See also http://www.linuxintro.org/wiki/Babe#empty_strings
I often use "true" and "false" since they are also commands that merely return success and failure respectively. Then you can do
if "$phone_missing"; then ...
Here's one way to do this, while retaining the true/false values.
phone_missing=false
if [ "$phone_missing" != false ]; then
echo "phone_missing is not 'false' (but may be non-true, too)"
fi
if [ "$phone_missing" == true ]; then
echo "phone_missing is true."
fi
The double quotes around $phone_missing
are to protect against the case where variable phone_missing
is not defined at all. Another common idiom to ward against this is [ x$phone_missing != xfalse ]
, but the quotes seem more natural to me.
The hint is in the bash
help page for test
:
STRING True if string is not empty. ... ! EXPR True if expr is false.
So, basically [ $foo ]
will be true if $foo
is non-empty. Not true or false, just non-empty. [ ! $foo ]
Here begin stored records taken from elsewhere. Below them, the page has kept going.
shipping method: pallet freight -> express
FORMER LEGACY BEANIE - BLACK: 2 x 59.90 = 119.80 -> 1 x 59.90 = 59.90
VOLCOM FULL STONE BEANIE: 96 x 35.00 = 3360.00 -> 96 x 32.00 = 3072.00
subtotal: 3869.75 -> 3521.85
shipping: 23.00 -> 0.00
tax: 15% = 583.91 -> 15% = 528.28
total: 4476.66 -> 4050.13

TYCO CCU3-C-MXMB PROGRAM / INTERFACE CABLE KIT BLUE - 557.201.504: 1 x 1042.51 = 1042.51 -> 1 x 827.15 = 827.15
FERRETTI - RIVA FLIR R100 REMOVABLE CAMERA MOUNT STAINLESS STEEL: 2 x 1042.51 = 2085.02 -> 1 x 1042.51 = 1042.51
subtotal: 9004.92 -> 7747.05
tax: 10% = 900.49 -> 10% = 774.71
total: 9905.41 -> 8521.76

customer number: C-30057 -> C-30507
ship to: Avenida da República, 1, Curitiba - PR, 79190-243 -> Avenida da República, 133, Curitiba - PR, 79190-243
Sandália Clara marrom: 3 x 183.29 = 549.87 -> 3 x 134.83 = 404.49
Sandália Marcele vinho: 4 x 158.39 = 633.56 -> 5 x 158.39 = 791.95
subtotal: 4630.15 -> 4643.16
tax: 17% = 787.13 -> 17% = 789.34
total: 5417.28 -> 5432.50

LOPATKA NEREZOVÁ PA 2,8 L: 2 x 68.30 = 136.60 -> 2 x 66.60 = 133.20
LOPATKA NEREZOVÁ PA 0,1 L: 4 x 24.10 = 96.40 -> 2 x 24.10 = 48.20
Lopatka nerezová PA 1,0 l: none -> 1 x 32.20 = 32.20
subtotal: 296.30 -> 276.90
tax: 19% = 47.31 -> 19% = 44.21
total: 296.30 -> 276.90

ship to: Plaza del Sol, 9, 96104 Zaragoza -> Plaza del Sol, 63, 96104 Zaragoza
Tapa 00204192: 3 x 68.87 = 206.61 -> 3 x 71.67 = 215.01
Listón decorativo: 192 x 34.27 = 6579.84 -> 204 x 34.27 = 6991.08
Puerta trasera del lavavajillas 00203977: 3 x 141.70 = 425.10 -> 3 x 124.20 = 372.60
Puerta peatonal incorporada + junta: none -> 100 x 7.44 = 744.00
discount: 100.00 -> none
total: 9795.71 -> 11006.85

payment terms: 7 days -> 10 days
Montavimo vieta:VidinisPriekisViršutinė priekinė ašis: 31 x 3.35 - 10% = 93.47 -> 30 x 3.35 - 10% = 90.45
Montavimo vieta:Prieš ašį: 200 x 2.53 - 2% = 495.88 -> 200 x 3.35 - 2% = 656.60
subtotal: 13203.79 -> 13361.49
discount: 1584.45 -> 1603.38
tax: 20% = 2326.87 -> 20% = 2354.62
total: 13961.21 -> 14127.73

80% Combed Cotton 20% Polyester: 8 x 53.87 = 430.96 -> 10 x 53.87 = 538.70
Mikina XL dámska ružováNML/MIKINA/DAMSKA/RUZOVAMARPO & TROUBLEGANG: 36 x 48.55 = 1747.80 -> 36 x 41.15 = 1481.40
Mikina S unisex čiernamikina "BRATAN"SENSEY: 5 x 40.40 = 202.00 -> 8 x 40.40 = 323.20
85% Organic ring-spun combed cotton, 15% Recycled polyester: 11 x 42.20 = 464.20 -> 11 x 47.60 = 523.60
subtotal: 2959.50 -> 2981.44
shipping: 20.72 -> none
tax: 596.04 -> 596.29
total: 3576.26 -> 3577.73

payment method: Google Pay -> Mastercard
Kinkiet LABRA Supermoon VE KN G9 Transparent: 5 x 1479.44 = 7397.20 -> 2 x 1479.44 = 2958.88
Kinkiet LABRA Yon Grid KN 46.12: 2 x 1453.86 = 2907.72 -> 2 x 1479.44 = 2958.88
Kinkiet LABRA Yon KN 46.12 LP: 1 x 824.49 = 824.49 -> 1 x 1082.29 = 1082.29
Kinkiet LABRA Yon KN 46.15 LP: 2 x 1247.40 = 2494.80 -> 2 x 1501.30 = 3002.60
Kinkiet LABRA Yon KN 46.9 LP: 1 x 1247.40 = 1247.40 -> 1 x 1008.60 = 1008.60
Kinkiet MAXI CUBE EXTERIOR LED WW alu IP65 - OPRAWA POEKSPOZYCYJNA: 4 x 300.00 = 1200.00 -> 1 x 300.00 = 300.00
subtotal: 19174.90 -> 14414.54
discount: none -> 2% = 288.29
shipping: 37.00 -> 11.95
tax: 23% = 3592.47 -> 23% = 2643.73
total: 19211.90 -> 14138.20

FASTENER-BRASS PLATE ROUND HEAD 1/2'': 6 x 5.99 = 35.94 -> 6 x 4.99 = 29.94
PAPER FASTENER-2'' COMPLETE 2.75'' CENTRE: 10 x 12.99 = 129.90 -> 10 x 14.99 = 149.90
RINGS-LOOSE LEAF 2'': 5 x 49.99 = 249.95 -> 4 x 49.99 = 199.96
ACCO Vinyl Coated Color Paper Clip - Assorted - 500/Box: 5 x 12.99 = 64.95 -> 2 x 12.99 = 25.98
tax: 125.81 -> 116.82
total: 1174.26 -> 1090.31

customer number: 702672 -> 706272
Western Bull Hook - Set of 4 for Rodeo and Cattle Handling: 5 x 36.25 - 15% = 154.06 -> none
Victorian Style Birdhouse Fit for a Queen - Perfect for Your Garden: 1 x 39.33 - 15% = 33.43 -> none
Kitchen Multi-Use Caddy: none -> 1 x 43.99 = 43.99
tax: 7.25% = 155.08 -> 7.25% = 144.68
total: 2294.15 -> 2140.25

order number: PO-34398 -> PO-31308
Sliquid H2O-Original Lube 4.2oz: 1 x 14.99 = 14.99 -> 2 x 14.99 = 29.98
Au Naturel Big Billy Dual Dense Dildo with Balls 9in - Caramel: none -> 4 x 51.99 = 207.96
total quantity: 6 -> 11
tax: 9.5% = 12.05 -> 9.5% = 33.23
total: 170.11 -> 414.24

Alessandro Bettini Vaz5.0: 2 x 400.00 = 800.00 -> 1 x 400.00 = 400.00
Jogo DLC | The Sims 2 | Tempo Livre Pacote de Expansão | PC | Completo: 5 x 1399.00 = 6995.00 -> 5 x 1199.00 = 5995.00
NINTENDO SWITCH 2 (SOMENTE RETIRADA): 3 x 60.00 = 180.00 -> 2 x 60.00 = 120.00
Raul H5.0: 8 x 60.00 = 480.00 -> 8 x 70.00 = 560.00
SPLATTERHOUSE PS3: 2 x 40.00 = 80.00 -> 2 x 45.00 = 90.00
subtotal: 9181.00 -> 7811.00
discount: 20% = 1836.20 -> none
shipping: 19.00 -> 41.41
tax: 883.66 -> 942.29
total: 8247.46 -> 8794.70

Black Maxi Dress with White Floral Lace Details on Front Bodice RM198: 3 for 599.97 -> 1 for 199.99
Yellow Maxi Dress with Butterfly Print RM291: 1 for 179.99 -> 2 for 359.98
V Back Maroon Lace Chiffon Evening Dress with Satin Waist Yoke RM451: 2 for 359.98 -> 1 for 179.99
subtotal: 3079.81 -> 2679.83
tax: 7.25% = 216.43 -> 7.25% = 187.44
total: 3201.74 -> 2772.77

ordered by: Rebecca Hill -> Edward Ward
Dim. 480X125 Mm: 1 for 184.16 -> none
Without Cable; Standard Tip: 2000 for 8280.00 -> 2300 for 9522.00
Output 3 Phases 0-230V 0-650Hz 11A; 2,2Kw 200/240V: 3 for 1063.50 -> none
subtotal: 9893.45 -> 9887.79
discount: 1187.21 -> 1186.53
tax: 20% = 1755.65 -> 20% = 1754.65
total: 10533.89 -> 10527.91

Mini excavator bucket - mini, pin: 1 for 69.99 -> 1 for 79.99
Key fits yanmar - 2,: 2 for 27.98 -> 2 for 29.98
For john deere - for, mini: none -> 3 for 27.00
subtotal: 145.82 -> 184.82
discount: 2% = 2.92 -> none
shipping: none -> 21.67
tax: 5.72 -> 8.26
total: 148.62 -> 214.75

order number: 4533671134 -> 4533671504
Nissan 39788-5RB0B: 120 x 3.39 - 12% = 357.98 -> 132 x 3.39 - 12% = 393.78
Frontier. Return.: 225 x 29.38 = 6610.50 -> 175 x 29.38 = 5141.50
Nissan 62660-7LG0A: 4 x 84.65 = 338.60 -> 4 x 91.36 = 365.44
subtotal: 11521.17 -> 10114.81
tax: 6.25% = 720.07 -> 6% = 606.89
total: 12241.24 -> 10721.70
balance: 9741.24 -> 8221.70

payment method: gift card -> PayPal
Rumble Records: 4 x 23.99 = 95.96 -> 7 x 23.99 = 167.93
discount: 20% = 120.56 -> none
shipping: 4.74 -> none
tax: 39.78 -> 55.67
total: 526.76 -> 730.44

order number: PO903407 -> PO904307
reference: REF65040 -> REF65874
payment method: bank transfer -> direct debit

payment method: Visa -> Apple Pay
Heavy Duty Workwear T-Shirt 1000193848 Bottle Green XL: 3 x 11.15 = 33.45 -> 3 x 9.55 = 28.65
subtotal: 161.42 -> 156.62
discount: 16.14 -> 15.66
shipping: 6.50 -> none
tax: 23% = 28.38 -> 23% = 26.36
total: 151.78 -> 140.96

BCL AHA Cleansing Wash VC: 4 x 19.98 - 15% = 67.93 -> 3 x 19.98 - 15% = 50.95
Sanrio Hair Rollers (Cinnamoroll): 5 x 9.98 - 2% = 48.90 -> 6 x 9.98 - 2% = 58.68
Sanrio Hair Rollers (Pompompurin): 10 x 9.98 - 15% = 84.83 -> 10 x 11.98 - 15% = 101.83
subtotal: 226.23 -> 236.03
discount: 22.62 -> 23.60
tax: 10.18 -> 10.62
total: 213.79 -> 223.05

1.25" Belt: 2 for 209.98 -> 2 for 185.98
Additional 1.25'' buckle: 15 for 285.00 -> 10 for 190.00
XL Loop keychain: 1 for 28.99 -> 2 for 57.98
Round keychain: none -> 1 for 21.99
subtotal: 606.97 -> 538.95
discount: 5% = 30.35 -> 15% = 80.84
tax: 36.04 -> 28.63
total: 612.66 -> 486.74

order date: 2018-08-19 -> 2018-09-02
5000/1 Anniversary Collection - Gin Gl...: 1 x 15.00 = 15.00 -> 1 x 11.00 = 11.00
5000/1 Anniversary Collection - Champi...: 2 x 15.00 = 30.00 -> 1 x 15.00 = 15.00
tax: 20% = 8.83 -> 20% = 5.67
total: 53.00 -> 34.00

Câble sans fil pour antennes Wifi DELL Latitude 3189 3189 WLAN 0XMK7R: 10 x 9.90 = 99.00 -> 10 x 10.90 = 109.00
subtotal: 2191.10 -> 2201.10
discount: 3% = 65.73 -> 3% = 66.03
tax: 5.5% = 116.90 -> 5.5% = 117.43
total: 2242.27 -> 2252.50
is true if $foo is empty or undefined.
You could always change your code to just set phone_missing
to a non-empty value, which will denote true. If phone_missing
is unset (or empty — phone_missing=""
), it will be false. Otherwise, you should be using the string testing operators (=
and !=
).
The other slight issue is the assignment. You have it as $phone_missing=true
, whereas it should be phone_missing=true
(no dollar sign).
Sorry if this is a bit dense, it's because I am. It's been a long day. :)